• _Task brief_
All lines in the records that carry the string "last" are to be shown.

[Change detection outputs]
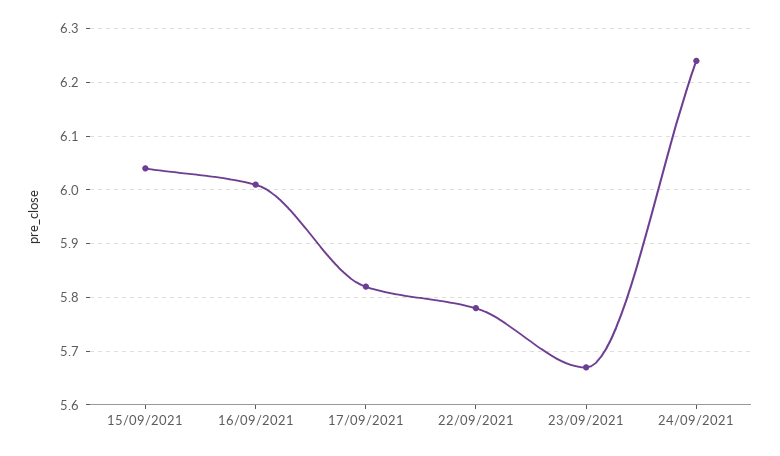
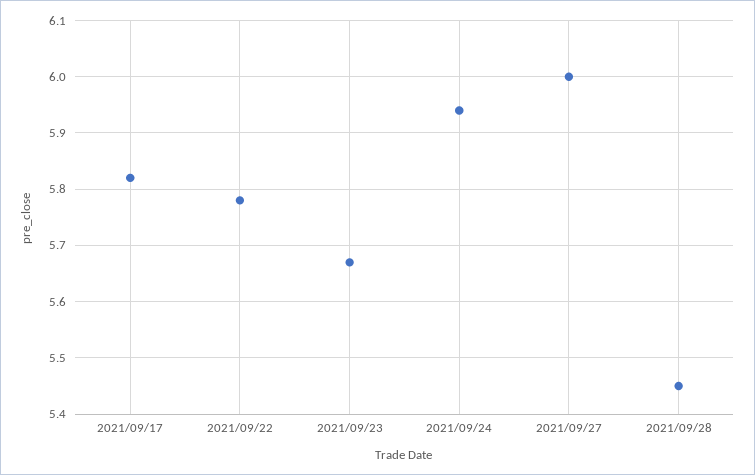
15/09/2021: 6.05 -> none
16/09/2021: 6 -> none
24/09/2021: 6.25 -> 5.95
2021/09/27: none -> 6
2021/09/28: none -> 5.45

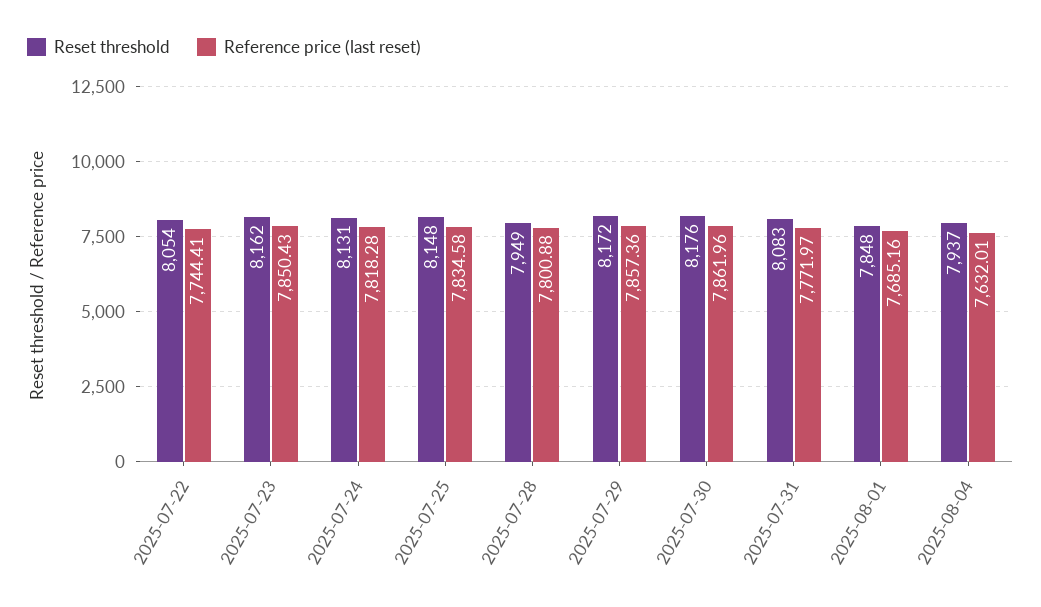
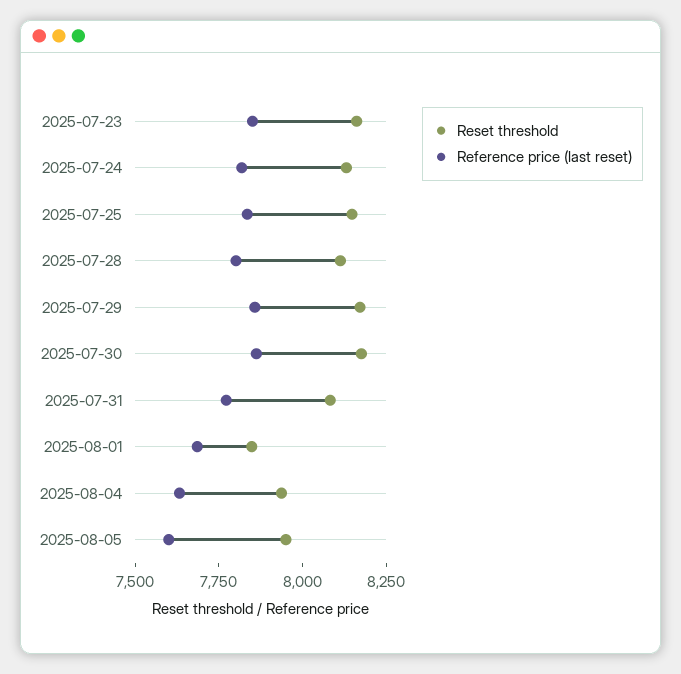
Reset threshold, 2025-07-22: 8054 -> none
Reference price (last reset), 2025-07-22: 7744.41 -> none
Reset threshold, 2025-07-28: 7949 -> 8100
Reset threshold, 2025-08-05: none -> 7950
Reference price (last reset), 2025-08-05: none -> 7600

• _Exercise output_
Reference price (last reset), 2025-07-22: 7744.41 -> none
Reference price (last reset), 2025-08-05: none -> 7600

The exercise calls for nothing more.